*About this task:* Each record below must come back exactly as written; its pictures must not.

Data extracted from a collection
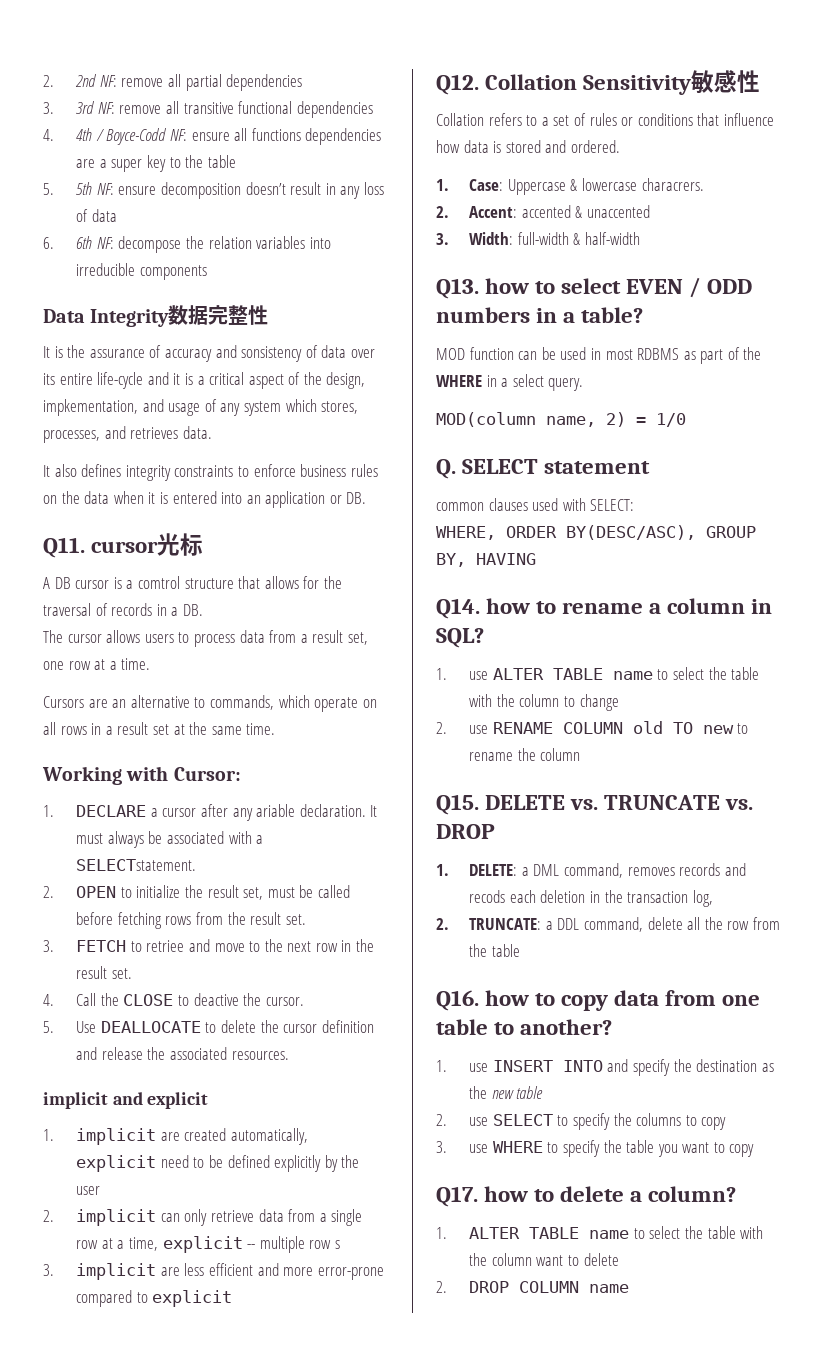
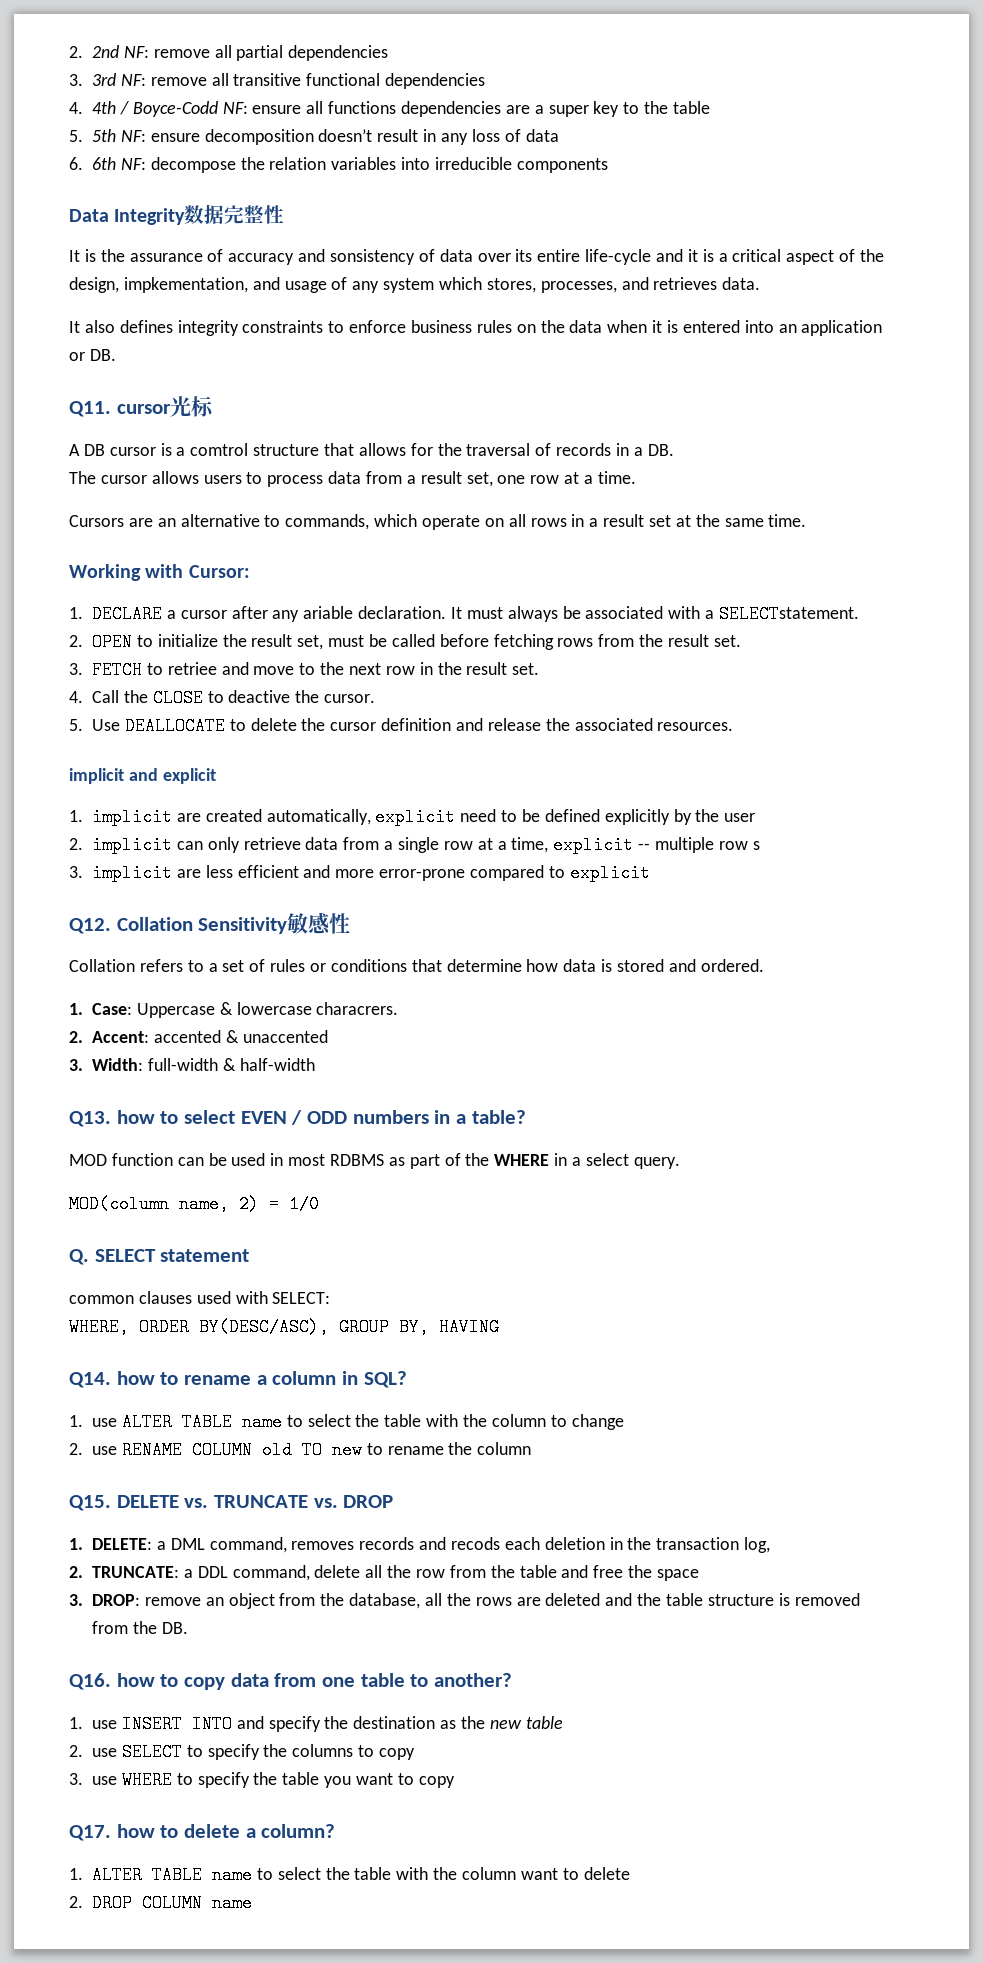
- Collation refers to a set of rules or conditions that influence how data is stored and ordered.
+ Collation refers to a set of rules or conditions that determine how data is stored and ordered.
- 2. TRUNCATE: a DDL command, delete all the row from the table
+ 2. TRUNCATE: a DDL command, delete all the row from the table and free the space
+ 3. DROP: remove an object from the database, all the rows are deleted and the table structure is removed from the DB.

*Answer to this task:*
- Collation refers to a set of rules or conditions that influence how data is stored and ordered.
+ Collation refers to a set of rules or conditions that determine how data is stored and ordered.
- 2. TRUNCATE: a DDL command, delete all the row from the table
+ 2. TRUNCATE: a DDL command, delete all the row from the table and free the space
+ 3. DROP: remove an object from the database, all the rows are deleted and the table structure is removed from the DB.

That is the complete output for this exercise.